…. The children who attend public schools in and outside of Monrovia, sit in dilapidated classrooms where there are no desks and benches. There they are taught by teachers whose monthly wages, paid sporadically, are far less than the $15,000 monthly salary paid to a lawmaker and the cost of a dress the president’s wife wears.
By Benedict Nyankun Wisseh
How is it possible that the budget of Liberia’s first lady, Clar Weah, office exceeds the allotment in the budget for all the schools under supervision by the Monrovia Consolidated School System (MCSS)?
In contrast, our neighbors in the sub-region like Ghana and Nigeria are spending 12-14% of GDP on education while we are spending 4-5% on ours. Those stats alone will tell you the story.
Hmmm, no wonder we are experiencing a “MASSIVE BRAIN DRAIN” in our country,” observed James Salinsa Debbah in a FACEBOOK post on January 27, 2021.
Mr.

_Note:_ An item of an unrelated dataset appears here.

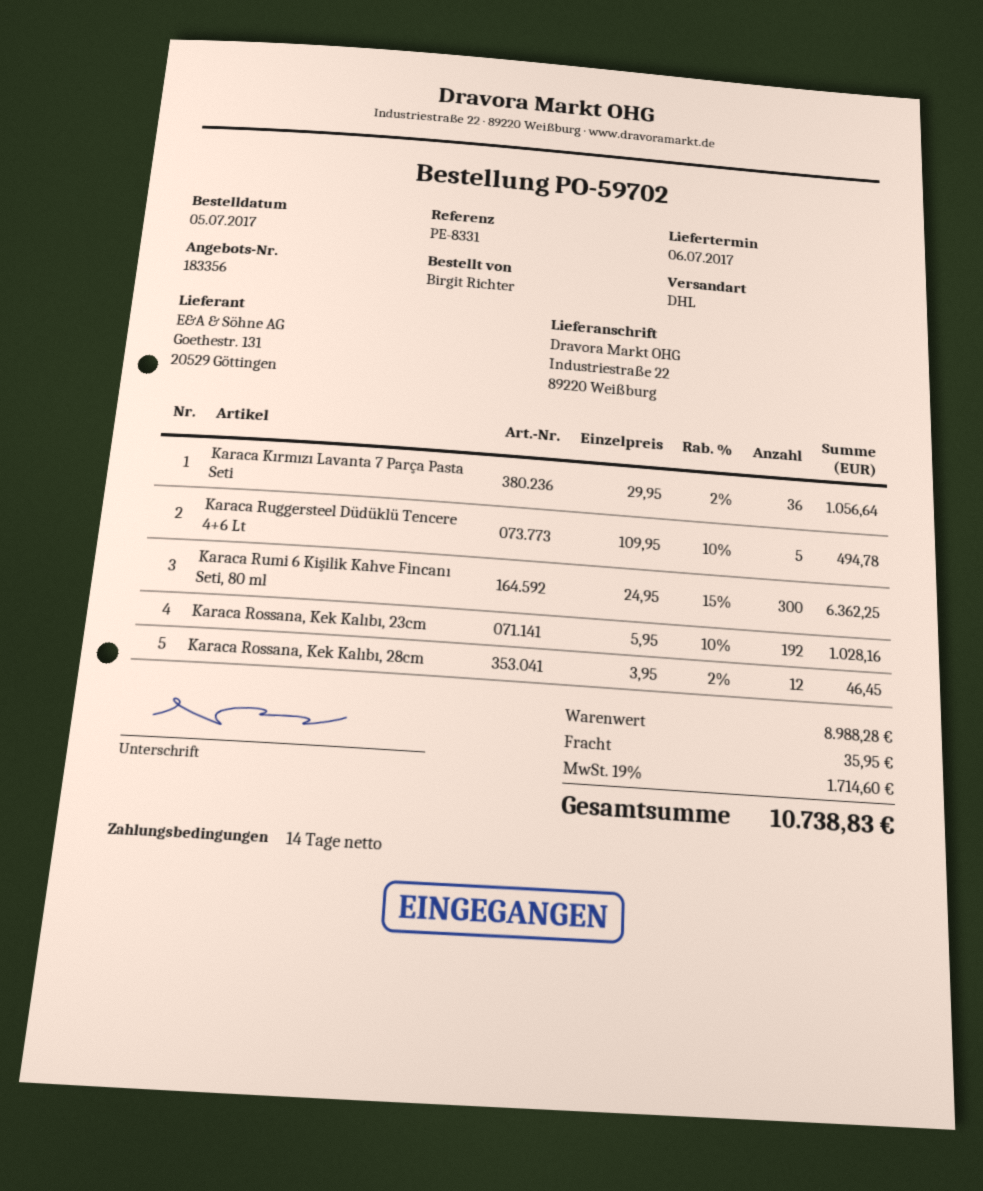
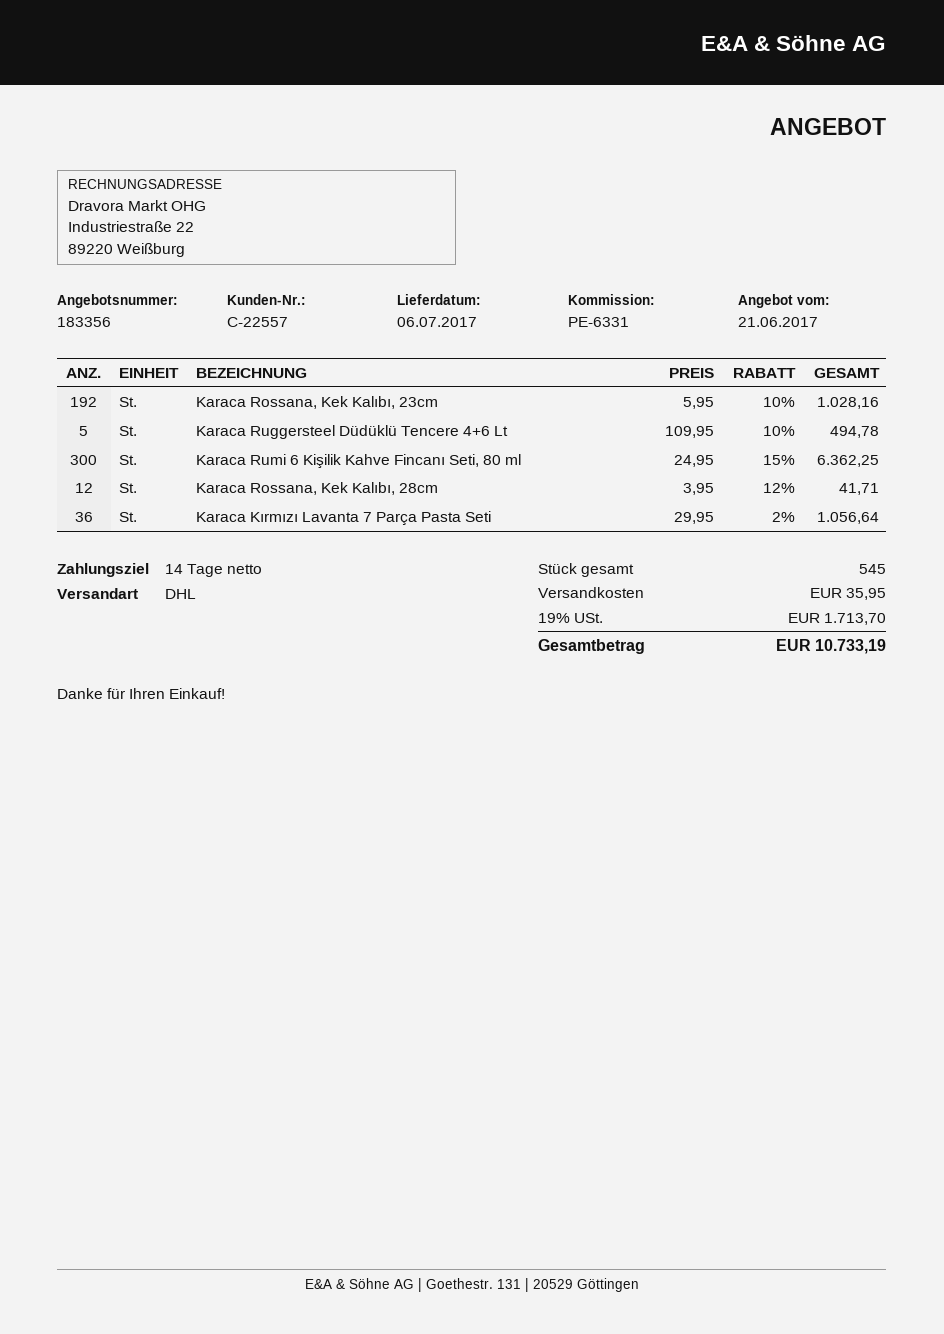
reference: PE-8331 -> PE-6331
Karaca Rossana, Kek Kalıbı, 28cm: 12 x 3.95 - 2% = 46.45 -> 12 x 3.95 - 12% = 41.71
tax: 19% = 1714.60 -> 19% = 1713.70
total: 10738.83 -> 10733.19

Debbah’s post was prompted by the amount of money that constitutes the budget allocated to the office of President Weah’s wife. The money, reported by various sources to be in the amount of $1.5m, was allocated to Mrs. Weah’s office for administrative use.
To many, the comments by Debbah, came as a surprise, if not a shock, for he and Weah for many years, stood shoulder to shoulder as the star players of the Liberian national football team. It is even rumored that they are cousins.
However, Debbah, inspired by his concern for the deteriorating academic performance of public school students, is not blinded by any of these sentimental attachments to Weah to recognize that the amount of money in the budget, allocated to the office of the president’s wife, is undeserved and misappropriated.
Consequently, as Debbah fears, it will seriously undermine and diminish the efforts of educators to prepare future generations of Liberians to meet the challenges of nation-building. This was acknowledged in a conversation with the president of one of the public colleges.
He divulged to me that a budget of $546,000, along with two used cars, was allotted to his college for operation. This amounts to nothing in comparison to what has been gifted to Clar Weah’s office, an office where no public policy of any sort is discussed, generated, and implemented for the public good.
As a citizen, I struggle to understand the reasons why Liberia, under any administration in the past or present, should appropriate $1.5m in the budget for the office of a president’s wife. At present, Clar Weah occupies a position to which she was not elected.
Because it is not an elected position, she should not get paid nor be given a financial allowance. Primarily, her role, in which she accompanies the president to official functions or serves as his representative, is conventionally ceremonial. Generally, she lives at the expense of the country. When she travels, her airfares, hotel, and rented automobile bills are paid for by the country.
This treatment extends to people she selects to accompany her. This was demonstrated in Qatar, in 2022, where the President and his wife spent almost two months watching football games played in the World Cup. Additionally, those who are assigned to her as staffers, how much is not known, are paid by the government. So, what explanation of reasons can be used to justify the appropriation of the $1.5m budget for Clar Weah?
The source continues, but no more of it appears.